Before-and-after change data
═══
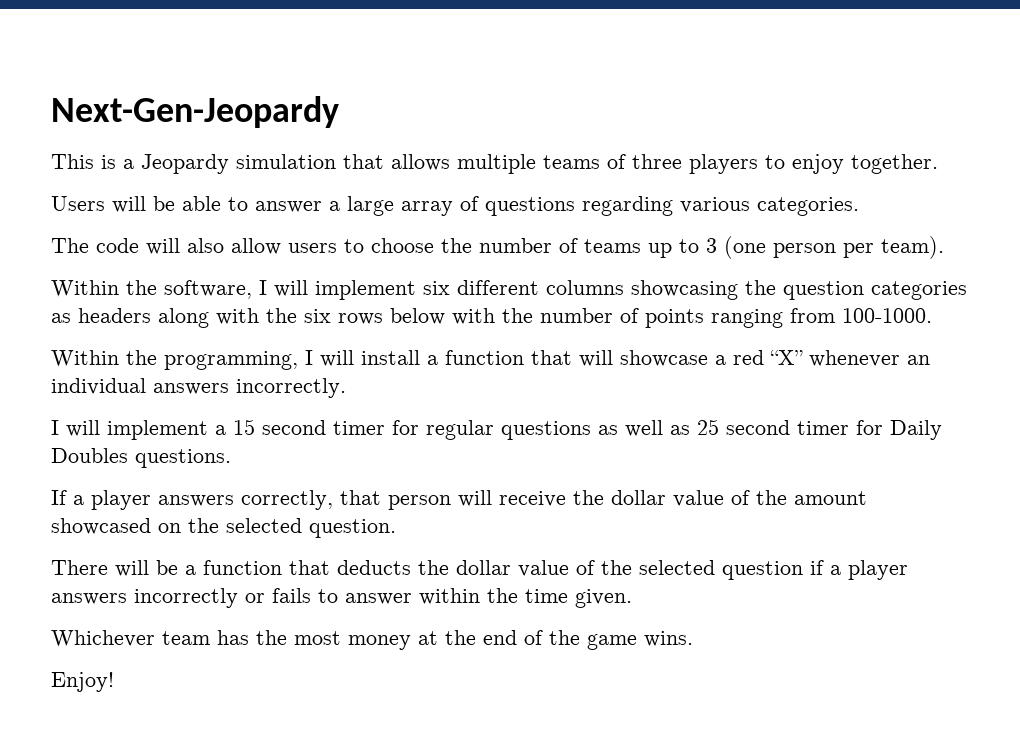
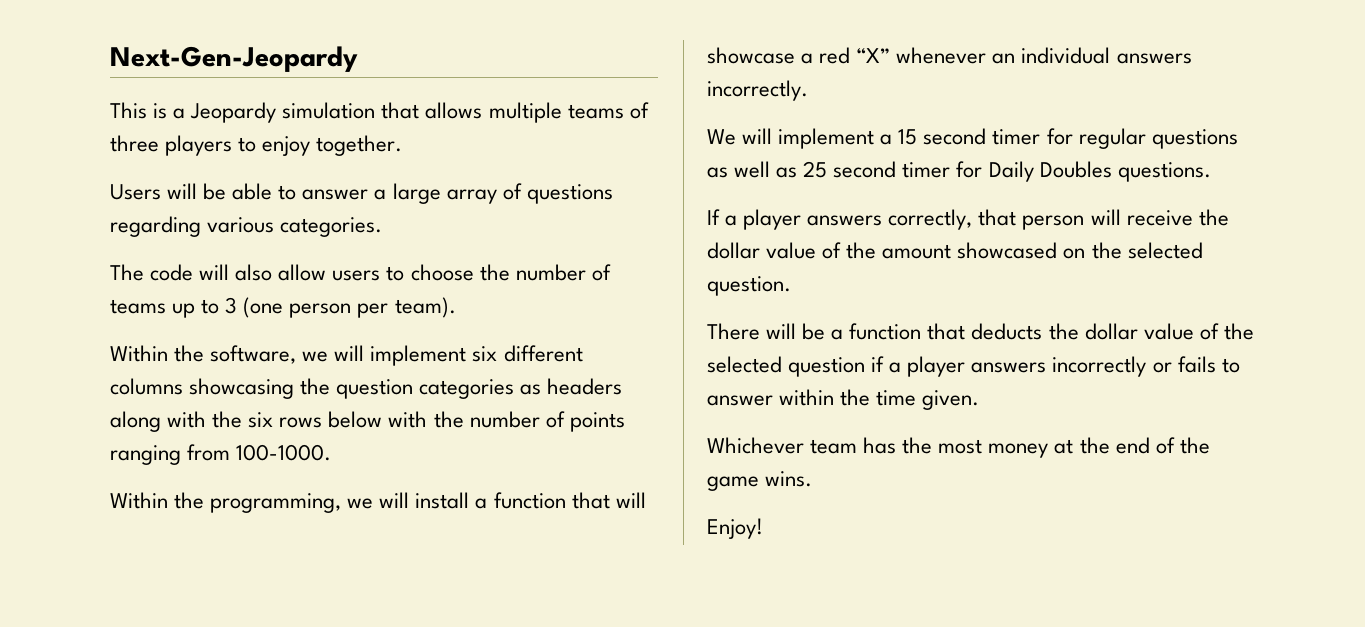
[259,280,267,295] I -> [302,351,329,362] we
[305,350,313,365] I -> [347,498,374,509] we
[51,420,59,435] I -> [707,129,736,145] We

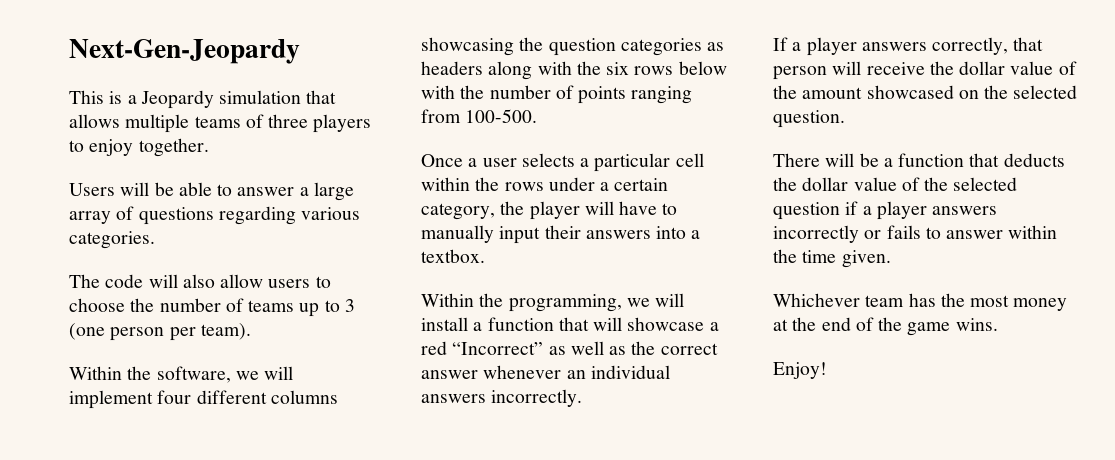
[472,346,498,362] six -> [157,390,192,404] four
[236,444,332,461] 100-1000. -> [465,109,538,123] [421,153,704,172] [421,177,669,191] [421,201,678,220] [421,225,701,244] [421,249,485,263] 100-500. // Once a user selects a particular cell within the rows under a certain category, the player will have to manually input their answers into a textbox.
[856,48,891,63] “X” -> [452,341,718,355] [421,370,478,379] “Incorrect” as well as the correct answer
[707,128,1238,149] [707,161,1211,182] // We will implement a 15 second timer for regular questions as well as 25 second timer for Daily Doubles questions. -> (583, 398) none

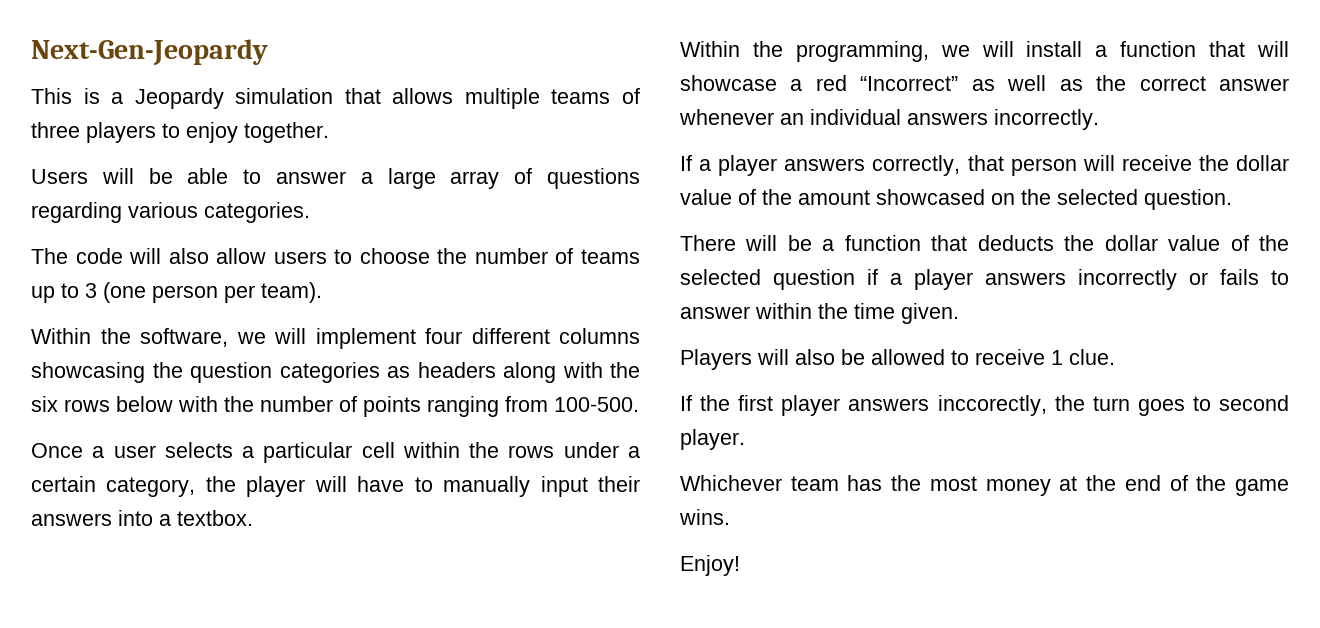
(891, 259) none -> [680,349,1115,370] [680,395,1289,416] [680,429,745,450] // Players will also be allowed to receive 1 clue. // If the first player answers inccorectly, the turn goes to second player.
═══
* Exercise goal *
Give again, please, precisely the lines that begin the records and run through the line with "[472,346,498,362] six ->" in it, keeping both end lines and dropping any pictures.

* Answer to this task *
[259,280,267,295] I -> [302,351,329,362] we
[305,350,313,365] I -> [347,498,374,509] we
[51,420,59,435] I -> [707,129,736,145] We

[472,346,498,362] six -> [157,390,192,404] four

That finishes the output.